Authors (including presenting author) :
NG GWY (1), CHEUNG VKL (1), SO SS (1), ZHANG X (2), LIU Y (2), LEUNG ASH (1), SO EHK (1), CHIA NH (1)
Affiliation :
(1) Multi-Disciplinary Simulation and Skills Centre, Queen Elizabeth Hospital, (2) Department of Computing, Hong Kong Polytechnic University
Introduction :
Clinical handover is a fundamental but critical day-to-day practice throughout patient journey. Reporting in sequence of Identity or Introduction, Situation, Background, Assessment, and Recommendation, aka “ISBAR”, has been adopted as structured protocol of clinical handover under the Hospital Authority. In 2020, Multi-disciplinary Simulation and Skills Centre (MDSSC) and Hong Kong Polytechnic University (HKPU) co-developed the first computerized program to mimic human-to-human-like communication pattern in clinical handover through human-machine interaction between medical interns and Artificial Intelligence (AI).
Objectives :
This innovative project aims to i) establish Grading System Analysis (GSA) on competence in ISBAR reporting and ii) evaluate inter-rater reliability among expert raters with medical or nursing background.
Methodology :
This is a reliability analysis on level of consistency of raters’ grading on clinical handover using ISBAR communication framework. Bias-free assessment quality relied on “Double-S Triple-A” approach, namely Screening, Standardization of tool, Adequate rater training, Appropriate rater selection, and Accountability for operation. As part of the new training modality, AI-ISBAR has been embedded onto the existing medical Intern training held in MDSSC since Spring 2021. Regarding sample size calculation, a desired width of “0.3 for 95% CI with 2 raters” or “0.25 for 95% CI with 3 raters” requires not less than 24 medical interns given expected Intra-Class Correlation (ICC) at 0.8. Two-way random-effects model with single measures and absolute agreement, or ICC (2,1), were used to examine the extent to which two or more raters giving identical results under the same rating protocol.
Result & Outcome :
Of 40 audio-clips undergone preliminary screening on quality of articulation and voice-to-text script, thirty (75%) were rated by 2 independent medical and nursing expert raters (plus 1 AI rater auto-generated by server based on voice-to-text transcription) using a standardized checklist (with 26 items under 5 categories “I-S-B-A-R”).
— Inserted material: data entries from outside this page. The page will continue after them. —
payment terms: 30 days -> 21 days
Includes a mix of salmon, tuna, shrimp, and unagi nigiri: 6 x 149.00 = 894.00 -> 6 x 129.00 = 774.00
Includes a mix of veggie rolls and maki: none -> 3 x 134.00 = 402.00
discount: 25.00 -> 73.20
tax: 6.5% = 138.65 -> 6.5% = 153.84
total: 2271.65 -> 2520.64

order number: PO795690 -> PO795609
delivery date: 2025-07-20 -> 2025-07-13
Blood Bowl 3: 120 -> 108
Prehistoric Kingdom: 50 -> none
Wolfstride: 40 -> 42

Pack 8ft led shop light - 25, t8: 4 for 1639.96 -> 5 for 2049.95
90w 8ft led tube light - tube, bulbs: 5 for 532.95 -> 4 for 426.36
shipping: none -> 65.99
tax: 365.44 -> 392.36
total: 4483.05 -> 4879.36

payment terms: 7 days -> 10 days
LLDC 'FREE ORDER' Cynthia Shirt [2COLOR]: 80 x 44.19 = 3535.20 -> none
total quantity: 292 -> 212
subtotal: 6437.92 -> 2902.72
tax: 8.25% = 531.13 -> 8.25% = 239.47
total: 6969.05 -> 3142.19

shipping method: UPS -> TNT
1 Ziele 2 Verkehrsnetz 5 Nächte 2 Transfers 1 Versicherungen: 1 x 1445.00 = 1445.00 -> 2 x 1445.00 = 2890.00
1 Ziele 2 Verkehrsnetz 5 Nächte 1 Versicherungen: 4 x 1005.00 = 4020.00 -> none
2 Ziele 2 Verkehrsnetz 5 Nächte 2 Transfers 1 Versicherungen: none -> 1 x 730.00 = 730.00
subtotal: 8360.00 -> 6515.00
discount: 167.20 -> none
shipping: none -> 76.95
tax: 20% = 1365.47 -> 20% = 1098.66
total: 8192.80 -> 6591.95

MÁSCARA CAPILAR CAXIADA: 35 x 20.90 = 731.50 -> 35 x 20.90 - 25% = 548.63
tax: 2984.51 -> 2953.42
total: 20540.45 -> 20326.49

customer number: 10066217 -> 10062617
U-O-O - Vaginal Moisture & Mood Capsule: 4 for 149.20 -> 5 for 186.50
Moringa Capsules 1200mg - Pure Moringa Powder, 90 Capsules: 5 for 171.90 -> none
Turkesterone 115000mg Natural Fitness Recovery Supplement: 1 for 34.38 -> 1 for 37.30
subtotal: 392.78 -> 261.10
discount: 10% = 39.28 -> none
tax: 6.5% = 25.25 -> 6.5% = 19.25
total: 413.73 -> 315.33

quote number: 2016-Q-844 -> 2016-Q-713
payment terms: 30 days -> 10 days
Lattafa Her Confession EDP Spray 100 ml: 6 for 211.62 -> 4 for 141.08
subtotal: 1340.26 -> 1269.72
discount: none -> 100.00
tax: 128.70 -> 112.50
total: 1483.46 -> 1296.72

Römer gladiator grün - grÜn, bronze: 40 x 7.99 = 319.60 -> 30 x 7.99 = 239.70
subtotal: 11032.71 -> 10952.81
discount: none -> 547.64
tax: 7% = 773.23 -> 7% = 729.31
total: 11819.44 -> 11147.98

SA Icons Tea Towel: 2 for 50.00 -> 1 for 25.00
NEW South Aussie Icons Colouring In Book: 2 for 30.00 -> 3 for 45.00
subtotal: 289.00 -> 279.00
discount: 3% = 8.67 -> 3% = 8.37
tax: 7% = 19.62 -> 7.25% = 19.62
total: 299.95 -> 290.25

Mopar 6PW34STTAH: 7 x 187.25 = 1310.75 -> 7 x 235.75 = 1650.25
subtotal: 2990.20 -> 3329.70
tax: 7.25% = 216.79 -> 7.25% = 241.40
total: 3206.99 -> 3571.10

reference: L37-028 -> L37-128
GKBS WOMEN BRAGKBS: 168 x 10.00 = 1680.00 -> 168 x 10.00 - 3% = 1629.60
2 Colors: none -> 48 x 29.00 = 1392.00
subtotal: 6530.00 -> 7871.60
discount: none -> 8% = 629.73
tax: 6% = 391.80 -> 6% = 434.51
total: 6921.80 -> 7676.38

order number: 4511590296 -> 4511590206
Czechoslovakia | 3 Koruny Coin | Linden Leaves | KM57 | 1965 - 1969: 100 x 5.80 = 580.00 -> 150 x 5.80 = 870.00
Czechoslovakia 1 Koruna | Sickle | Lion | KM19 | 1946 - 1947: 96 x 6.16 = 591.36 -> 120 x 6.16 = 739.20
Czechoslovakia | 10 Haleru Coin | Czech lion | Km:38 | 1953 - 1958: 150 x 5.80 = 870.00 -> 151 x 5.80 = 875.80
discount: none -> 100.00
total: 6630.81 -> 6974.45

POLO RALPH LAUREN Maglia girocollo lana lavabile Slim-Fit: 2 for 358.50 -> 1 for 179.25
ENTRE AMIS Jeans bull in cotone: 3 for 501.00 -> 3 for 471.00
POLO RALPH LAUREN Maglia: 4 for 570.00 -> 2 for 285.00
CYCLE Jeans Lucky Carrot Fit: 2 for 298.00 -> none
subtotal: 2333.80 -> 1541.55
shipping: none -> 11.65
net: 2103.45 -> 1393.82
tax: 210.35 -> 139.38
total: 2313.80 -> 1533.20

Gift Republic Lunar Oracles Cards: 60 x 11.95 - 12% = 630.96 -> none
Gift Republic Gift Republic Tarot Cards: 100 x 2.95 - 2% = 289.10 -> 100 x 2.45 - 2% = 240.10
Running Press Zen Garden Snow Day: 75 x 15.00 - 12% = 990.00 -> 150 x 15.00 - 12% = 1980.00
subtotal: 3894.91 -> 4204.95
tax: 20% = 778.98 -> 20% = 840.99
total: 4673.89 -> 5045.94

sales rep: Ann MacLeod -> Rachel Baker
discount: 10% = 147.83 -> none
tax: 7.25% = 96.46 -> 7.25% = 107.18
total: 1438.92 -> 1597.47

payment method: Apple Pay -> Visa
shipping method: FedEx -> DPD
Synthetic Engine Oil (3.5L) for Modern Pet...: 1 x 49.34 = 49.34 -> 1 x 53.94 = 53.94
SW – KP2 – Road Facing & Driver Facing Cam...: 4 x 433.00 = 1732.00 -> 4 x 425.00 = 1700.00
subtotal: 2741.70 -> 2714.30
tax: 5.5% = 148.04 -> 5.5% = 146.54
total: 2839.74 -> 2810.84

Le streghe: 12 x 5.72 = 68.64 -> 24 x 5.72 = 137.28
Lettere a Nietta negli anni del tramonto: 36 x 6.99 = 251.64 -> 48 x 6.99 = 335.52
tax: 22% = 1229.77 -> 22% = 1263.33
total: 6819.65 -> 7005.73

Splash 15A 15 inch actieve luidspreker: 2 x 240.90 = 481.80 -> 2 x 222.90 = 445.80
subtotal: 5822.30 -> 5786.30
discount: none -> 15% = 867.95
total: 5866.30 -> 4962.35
Except “Situation” (ICC = .69), all categories were rated by different raters with excellent reliability ranging from .81 to .95. Raters’ accuracy in identifying “Very good/ Excellent” performer was at 80% (Nurse), 85% (Doctor), and 88% (AI) respectively. Our AI-ISBAR program can serve as a reliable and validated tool for education and assessment purpose, supported by substantial to almost perfect inter-rater agreement among raters and accuracy in identifying good performers. When it comes to optimization of cost-effectiveness and training capacity, utilizing AI-ISBAR could save 0.5 man-hour of experienced instructor for each user in every formal session by self for deliberate practice or by trained administrator for high-stake summative assessment.